A decolagem foi mais uma temporada do que uma única canção. “Espresso” saiu pouco antes da estreia dela em Coachella 2024 e não saiu mais do rádio pelo resto do ano. Veio “Please Please Please” e deu o primeiro número um da Billboard Hot 100. O álbum que continha as duas, Short n’ Sweet, rendeu os dois primeiros Grammys — Melhor Performance Pop Solo por “Espresso” e Melhor Álbum Vocal Pop — e transformou a turnê em Short n’ Sweet Tour, um espetáculo de arena montado como um programa de variedades dos anos 1960 reescrito com piadas bem mais pesadas.

Man’s Best Friend e a aposta clara na persona

A continuação, Man’s Best Friend, é o momento em que a aposta na persona ficou explícita. Saiu em agosto de 2025 com uma capa que mostrava a cantora de quatro e a mão de um homem fora do quadro puxando o cabelo dela. O álbum dividiu a sala. Organizações contra a violência de gênero e vários críticos chamaram a imagem de regressiva.
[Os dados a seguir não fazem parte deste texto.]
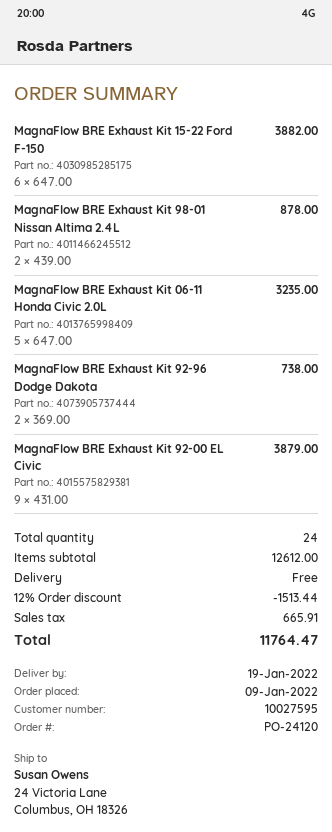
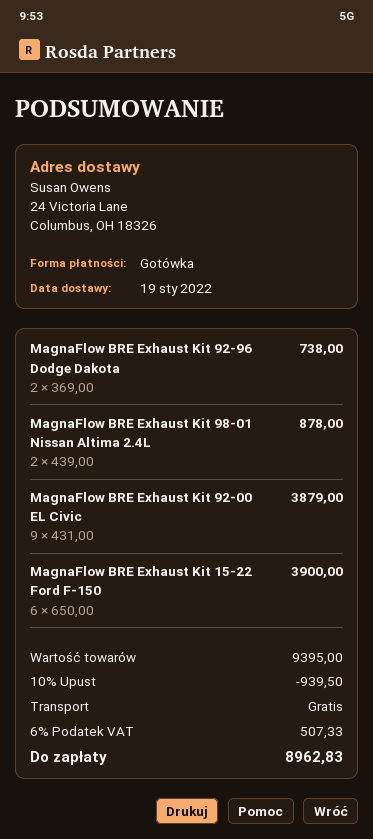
MagnaFlow BRE Exhaust Kit 15-22 Ford F-150: 6 x 647.00 = 3882.00 -> 6 x 650.00 = 3900.00
MagnaFlow BRE Exhaust Kit 06-11 Honda Civic 2.0L: 5 x 647.00 = 3235.00 -> none
subtotal: 12612.00 -> 9395.00
discount: 12% = 1513.44 -> 10% = 939.50
tax: 665.91 -> 507.33
total: 11764.47 -> 8962.83

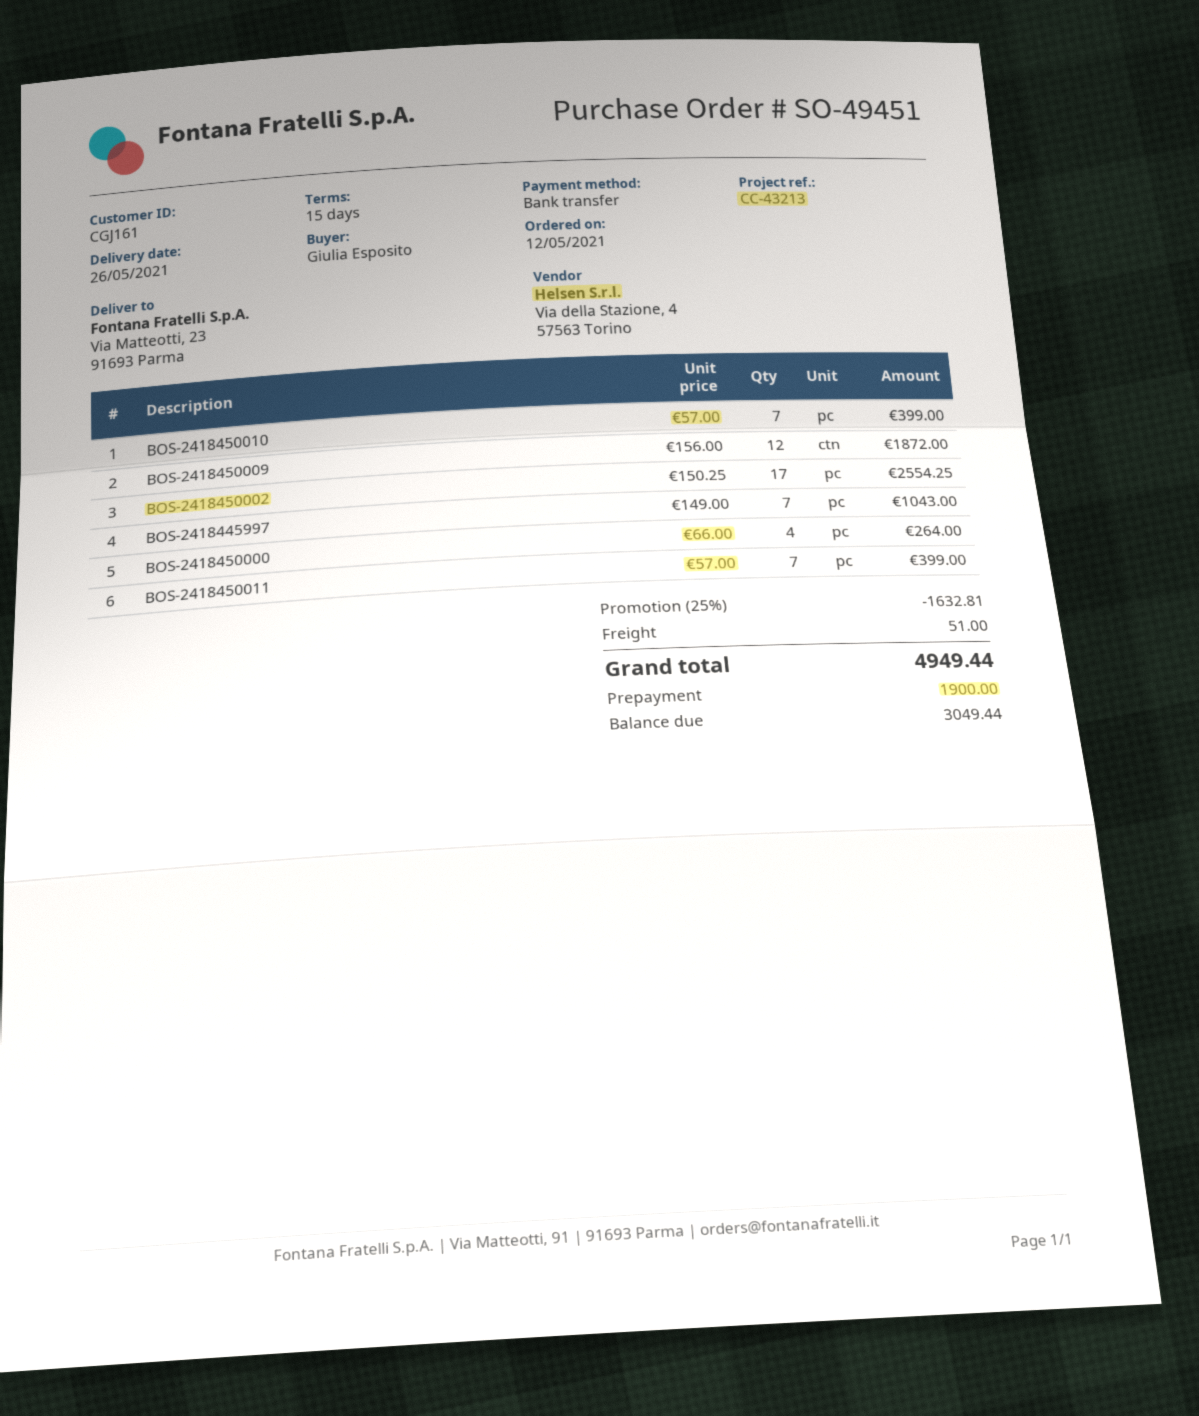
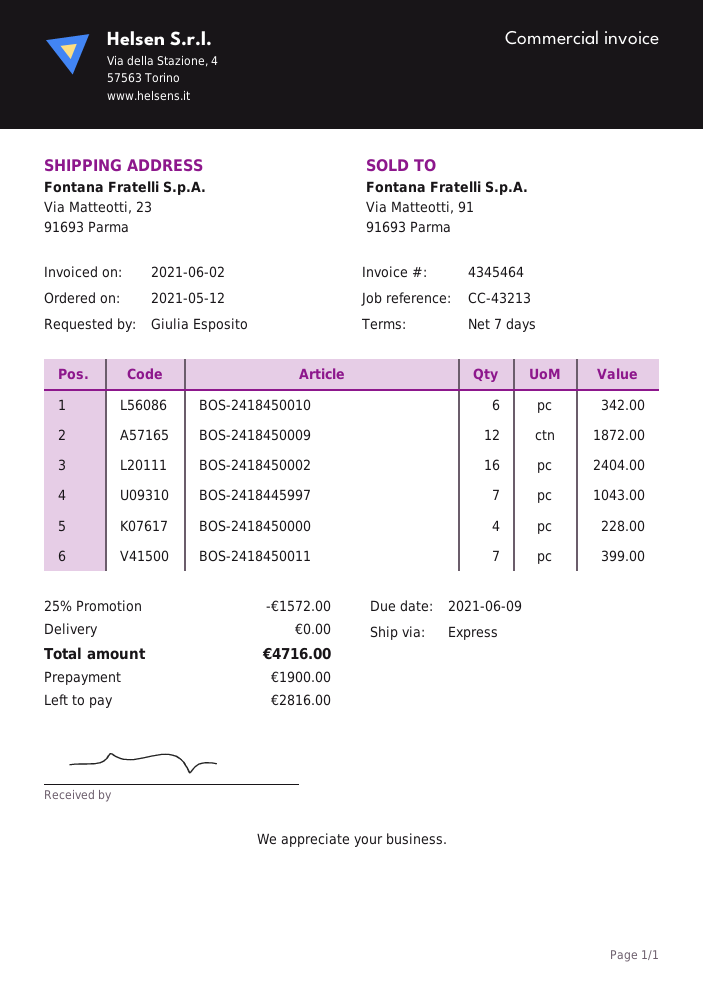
payment terms: 15 days -> 7 days
BOS-2418450010: 7 for 399.00 -> 6 for 342.00
BOS-2418450002: 17 for 2554.25 -> 16 for 2404.00
BOS-2418450000: 4 for 264.00 -> 4 for 228.00
discount: 25% = 1632.81 -> 25% = 1572.00
shipping: 51.00 -> 0.00
total: 4949.44 -> 4716.00
balance: 3049.44 -> 2816.00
Carpenter e quem defendia o disco leram a foto como sátira do desejo masculino, a piada devolvida ao público que a consome. As duas leituras concedem a mesma coisa: ela é a autora da provocação, não o objeto.

O disco estreou em primeiro lugar em dezoito países e conquistou seis indicações ao Grammy, incluindo Álbum do Ano, na 68ª cerimônia. A noite terminou sem estatueta, mas a contagem em si era o argumento.

Abriu o Coachella 2026 como headliner da primeira sexta-feira com uma encenação de Hollywood vintage que batizou de “Sabrinawood”, com participações de Will Ferrell, Susan Sarandon, Sam Elliott e Samuel L. Jackson; no segundo fim de semana, Madonna apareceu para um dueto em “Vogue”. A Short n’ Sweet Tour retomou em outubro de 2025 com setlist que já incorporava o material de Man’s Best Friend e segue pela Europa em 2026. Fora do palco, o Sabrina Carpenter Fund — que canaliza um dólar de cada ingresso de turnê via organização PLUS1 — banca saúde mental, bem-estar animal e causas LGBTQ+, e cruzou a marca de um milhão de dólares mais rápido do que qualquer outro artista na história da organização. A irmã mais velha Sarah, fotógrafa, segue como colaboradora visual mais próxima: a estética dessa fase é negócio de família.

O que os meninos Disney que se queimaram tinham em comum era serem projeto dos outros. Carpenter, quinze anos dentro da carreira, está claramente comandando a sua. O próximo ciclo de álbum ainda não foi anunciado. Depois de Man’s Best Friend, a pergunta é até onde ela vai esticar a piada antes da piada virar a tese.